Version: Next

MongoDB

Important Capabilities

Capability	Status	Notes
Detect Deleted Entities	✅	Optionally enabled via `stateful_ingestion.remove_stale_metadata`
Platform Instance	✅	Enabled by default
Schema Metadata	✅	Enabled by default

This plugin extracts the following:

Databases and associated metadata
Collections in each database and schemas for each collection (via schema inference)

By default, schema inference samples 1,000 documents from each collection. Setting schemaSamplingSize: null will scan the entire collection. Moreover, setting useRandomSampling: False will sample the first documents found without random selection, which may be faster for large collections.

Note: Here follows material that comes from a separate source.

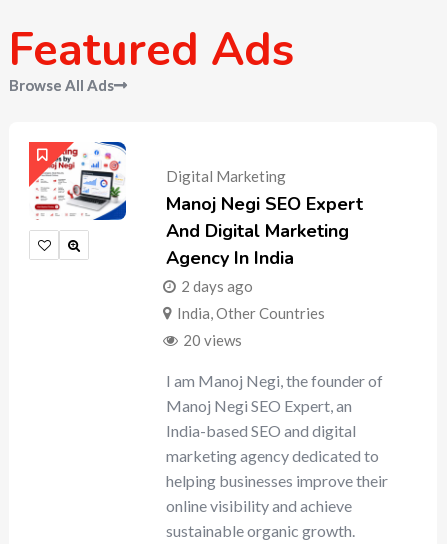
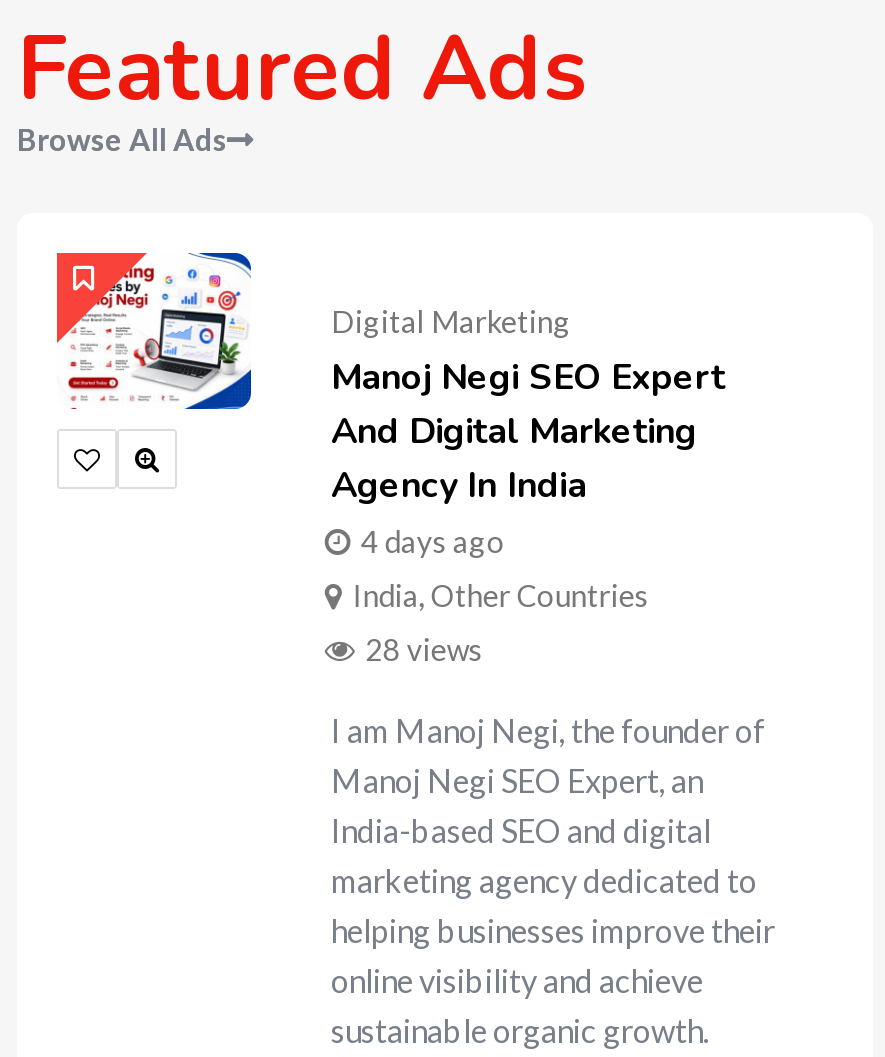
[181,277,253,295] 2 days ago -> [361,523,505,559] 4 days ago
[183,331,242,349] 20 views -> [365,631,483,667] 28 views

Note that schemaSamplingSize has no effect if enableSchemaInference: False is set.

Really large schemas will be further truncated to a maximum of 300 schema fields. This is configurable using the maxSchemaSize parameter.

CLI based Ingestion

Install the Plugin

pip install 'acryl-datahub[mongodb]'

Starter Recipe

Check out the following recipe to get started with ingestion! See below for full configuration options.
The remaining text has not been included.